=== WHAT YOU HAVE TO DO ===
Output only how many lines below contain "family".

/---

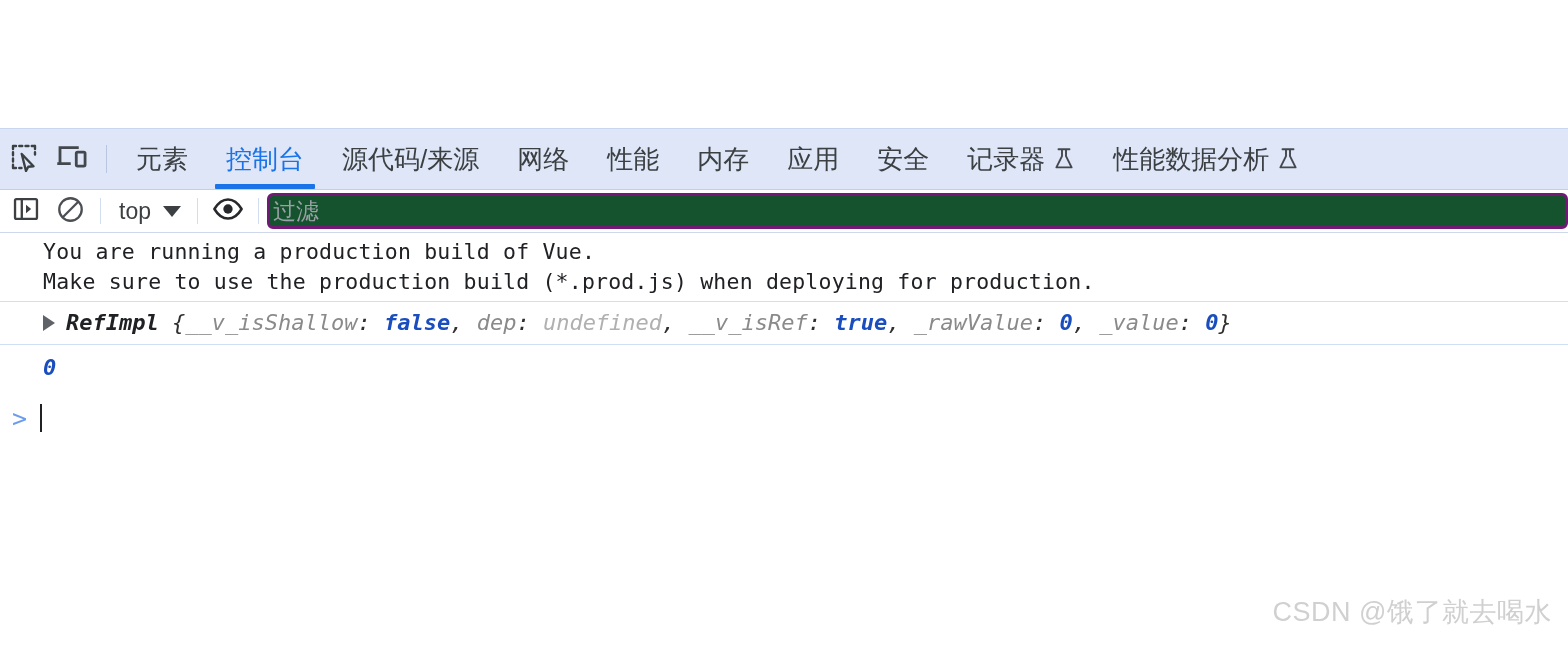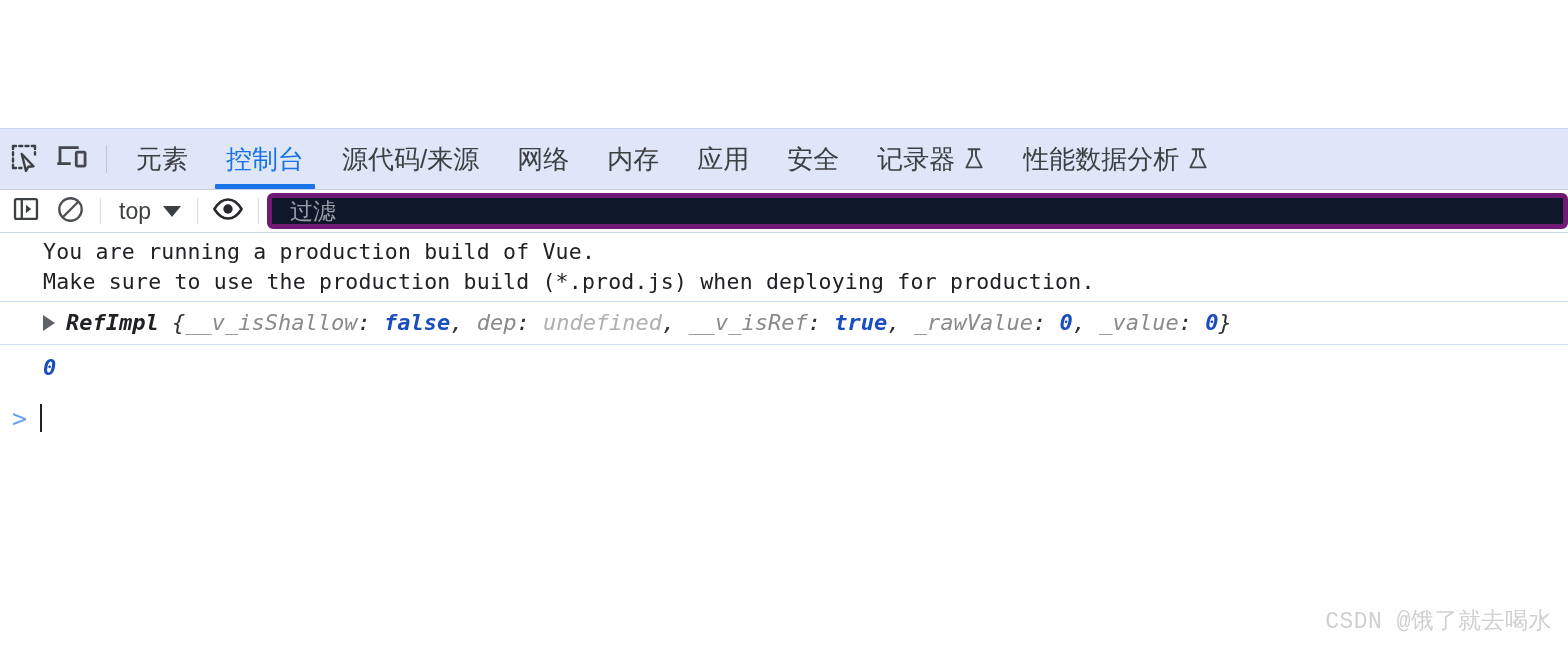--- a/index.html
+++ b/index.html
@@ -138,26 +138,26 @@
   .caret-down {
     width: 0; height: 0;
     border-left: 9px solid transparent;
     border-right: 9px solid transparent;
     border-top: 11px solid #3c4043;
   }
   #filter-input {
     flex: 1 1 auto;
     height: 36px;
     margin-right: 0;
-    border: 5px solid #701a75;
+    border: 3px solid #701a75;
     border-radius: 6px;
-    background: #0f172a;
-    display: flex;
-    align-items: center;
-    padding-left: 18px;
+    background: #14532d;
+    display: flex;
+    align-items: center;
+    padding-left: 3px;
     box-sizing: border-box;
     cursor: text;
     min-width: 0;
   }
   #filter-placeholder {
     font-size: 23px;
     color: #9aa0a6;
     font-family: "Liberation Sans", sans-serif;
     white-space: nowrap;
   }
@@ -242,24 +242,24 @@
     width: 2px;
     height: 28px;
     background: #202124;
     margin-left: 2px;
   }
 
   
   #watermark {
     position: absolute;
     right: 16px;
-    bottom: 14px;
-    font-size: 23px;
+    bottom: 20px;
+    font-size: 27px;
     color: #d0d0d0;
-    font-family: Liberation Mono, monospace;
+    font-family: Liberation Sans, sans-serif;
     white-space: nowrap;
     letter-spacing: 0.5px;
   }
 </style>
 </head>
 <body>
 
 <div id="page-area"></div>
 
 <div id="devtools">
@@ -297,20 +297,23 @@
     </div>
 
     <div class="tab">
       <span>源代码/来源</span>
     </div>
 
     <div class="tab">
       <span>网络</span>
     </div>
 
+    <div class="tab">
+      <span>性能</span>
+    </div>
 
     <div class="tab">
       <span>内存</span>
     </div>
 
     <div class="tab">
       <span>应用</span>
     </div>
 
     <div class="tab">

\---

=== EXERCISE OUTPUT ===
3